While I wasn’t looking to leave my job at the Post and Courier in Charleston, South Carolina, I couldn’t turn down a $70,000 package, especially if it allowed me to practice food journalism in more places. I knew our region was desperate for more rigorous coverage of issues central to what we eat and why, such as labor practices, race relations, climate change, income inequality, and public health. Outside of media circles, very few people at that point had ever heard the expression “Substack,” which is perhaps why the platform was trying to attract attention with a golden ticket–type contest. (Now, of course, “Substack” is almost a generic noun for online newsletters.)

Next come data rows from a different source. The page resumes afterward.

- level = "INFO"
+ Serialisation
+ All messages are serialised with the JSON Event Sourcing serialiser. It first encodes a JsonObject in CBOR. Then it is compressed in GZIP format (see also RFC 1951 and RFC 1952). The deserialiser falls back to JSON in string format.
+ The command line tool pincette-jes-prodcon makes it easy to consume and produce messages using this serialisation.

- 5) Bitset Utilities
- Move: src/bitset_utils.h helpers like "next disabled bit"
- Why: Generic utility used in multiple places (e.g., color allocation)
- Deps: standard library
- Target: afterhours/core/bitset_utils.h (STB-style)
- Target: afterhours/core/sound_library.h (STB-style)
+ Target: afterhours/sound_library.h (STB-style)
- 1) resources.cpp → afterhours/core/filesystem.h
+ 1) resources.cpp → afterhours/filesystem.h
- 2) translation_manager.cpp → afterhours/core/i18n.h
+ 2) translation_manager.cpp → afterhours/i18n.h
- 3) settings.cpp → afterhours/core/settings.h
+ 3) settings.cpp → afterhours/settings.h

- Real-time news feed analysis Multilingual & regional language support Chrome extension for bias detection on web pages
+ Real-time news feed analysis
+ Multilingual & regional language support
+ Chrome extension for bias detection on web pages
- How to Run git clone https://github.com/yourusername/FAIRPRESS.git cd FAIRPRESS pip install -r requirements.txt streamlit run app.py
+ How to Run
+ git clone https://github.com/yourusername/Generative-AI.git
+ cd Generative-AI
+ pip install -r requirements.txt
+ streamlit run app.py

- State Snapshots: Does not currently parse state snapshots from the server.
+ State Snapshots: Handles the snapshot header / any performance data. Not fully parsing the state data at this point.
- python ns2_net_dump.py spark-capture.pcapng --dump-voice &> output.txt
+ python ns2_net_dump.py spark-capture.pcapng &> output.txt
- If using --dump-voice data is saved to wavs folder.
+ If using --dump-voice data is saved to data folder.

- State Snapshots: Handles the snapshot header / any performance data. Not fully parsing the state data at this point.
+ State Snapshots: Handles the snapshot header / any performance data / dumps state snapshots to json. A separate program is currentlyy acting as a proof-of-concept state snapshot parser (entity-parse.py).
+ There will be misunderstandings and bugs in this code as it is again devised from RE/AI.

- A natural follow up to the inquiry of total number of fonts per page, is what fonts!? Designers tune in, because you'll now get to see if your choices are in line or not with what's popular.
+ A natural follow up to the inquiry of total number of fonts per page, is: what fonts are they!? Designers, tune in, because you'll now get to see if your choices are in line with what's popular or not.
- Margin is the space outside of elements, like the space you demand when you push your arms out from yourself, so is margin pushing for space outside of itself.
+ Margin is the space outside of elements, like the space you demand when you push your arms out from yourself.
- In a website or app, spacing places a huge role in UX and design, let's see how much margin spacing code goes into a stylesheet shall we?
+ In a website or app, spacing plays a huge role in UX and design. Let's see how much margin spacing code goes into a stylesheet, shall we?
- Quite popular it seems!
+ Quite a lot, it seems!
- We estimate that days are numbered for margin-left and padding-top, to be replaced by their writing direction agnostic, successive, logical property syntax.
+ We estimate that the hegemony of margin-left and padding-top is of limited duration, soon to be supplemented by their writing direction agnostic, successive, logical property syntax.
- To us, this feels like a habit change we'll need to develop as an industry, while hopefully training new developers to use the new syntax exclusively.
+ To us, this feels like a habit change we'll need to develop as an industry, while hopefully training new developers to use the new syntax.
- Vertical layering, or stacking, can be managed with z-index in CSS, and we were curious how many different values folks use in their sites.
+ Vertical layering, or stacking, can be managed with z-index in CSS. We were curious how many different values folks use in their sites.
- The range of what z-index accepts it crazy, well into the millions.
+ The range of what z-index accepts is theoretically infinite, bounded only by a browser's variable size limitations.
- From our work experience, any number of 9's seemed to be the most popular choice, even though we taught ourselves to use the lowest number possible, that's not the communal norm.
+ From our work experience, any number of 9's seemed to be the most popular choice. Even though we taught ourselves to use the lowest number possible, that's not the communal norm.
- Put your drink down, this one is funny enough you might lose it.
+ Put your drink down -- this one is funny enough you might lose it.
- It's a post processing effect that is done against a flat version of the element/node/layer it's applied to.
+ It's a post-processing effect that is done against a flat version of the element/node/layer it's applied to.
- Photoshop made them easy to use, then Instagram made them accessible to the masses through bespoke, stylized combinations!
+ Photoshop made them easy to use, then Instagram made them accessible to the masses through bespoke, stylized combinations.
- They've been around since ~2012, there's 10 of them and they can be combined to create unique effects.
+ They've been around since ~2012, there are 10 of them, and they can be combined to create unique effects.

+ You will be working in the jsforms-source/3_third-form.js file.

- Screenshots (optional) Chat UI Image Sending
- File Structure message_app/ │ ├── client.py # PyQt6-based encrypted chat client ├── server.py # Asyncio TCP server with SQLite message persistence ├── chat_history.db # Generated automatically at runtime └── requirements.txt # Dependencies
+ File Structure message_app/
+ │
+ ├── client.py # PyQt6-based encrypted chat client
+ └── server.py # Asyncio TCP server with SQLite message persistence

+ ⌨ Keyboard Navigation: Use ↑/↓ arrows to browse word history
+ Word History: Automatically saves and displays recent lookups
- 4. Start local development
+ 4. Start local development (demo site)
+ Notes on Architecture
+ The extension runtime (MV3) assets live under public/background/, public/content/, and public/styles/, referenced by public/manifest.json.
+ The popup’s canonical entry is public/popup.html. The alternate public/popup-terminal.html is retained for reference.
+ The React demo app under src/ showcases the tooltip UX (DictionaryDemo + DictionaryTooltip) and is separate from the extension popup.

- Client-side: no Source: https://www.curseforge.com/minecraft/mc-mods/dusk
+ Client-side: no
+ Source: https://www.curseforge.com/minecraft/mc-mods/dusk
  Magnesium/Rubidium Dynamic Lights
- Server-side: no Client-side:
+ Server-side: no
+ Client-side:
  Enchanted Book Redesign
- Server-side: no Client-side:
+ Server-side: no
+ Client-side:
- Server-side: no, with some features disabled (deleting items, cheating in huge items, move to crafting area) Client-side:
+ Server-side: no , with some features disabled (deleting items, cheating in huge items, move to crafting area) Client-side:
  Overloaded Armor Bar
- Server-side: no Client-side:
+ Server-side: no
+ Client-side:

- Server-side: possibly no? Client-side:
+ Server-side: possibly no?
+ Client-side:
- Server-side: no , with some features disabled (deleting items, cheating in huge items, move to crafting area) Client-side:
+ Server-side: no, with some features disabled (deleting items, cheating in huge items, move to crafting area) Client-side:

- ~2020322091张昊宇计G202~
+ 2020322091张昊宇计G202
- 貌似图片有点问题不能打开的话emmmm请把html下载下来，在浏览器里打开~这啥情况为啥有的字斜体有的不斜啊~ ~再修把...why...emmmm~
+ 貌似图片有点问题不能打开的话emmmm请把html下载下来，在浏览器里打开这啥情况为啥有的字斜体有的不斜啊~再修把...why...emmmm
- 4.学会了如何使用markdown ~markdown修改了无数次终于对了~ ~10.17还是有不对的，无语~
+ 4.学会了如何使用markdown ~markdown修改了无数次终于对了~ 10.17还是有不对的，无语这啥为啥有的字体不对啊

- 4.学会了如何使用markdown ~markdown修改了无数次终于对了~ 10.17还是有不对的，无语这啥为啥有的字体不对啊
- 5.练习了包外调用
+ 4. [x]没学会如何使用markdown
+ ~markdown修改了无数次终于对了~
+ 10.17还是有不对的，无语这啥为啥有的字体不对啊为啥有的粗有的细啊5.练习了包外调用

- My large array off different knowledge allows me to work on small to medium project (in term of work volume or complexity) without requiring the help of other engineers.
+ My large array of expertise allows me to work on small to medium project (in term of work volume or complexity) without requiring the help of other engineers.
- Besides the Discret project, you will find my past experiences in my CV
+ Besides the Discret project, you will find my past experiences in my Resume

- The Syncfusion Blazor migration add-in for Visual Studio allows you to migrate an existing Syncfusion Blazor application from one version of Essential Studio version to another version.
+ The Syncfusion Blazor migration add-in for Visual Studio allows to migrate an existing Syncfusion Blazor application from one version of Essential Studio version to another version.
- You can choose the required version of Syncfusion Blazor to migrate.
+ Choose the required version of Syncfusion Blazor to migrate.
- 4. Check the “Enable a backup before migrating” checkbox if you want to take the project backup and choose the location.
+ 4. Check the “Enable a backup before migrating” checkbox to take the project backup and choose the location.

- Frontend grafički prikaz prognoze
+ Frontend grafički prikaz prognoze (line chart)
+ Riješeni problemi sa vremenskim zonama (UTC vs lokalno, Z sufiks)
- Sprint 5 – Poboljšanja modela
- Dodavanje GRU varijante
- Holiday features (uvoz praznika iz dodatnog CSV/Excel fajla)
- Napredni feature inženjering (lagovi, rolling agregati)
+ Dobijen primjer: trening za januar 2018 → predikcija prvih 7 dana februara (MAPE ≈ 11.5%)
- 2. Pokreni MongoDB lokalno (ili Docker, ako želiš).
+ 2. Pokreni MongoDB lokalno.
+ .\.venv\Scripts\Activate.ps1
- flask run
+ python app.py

What I didn’t consider at the time, though, was that the way Substack was hand-picking writers to showcase in its local news incubator foreshadowed the company’s transition from a neutral publishing platform to a social media network. And a social media network is a fraught place for journalists to set up shop—and not just because few of us need the private publication and in-app chat functionalities that Substack touted. The initiative also signaled Substack’s intent to build up its own brand, which poses special problems for people trying to report the news in even glancing association with it.
Putting aside questions about corporate trajectory, though, I failed to recognize that Substack’s much-publicized program validated a sad reality of the media landscape. Namely, that throwing money at the local news crisis won’t quell it.
Within just a few years of its inception, Substack has quietly discontinued its Substack Local effort after bankrolling its first round of winners. Presumably, the company reached the same conclusion as the dozen publishers it funded, who gamely invested in highway billboards and digital kiosks to help build their readership. (I took a slightly different tack and told nonpaying readers to get lost.) Substack is a terrific platform for writing, but a lousy one for business—which is how a news outlet has to operate if it hopes to succeed.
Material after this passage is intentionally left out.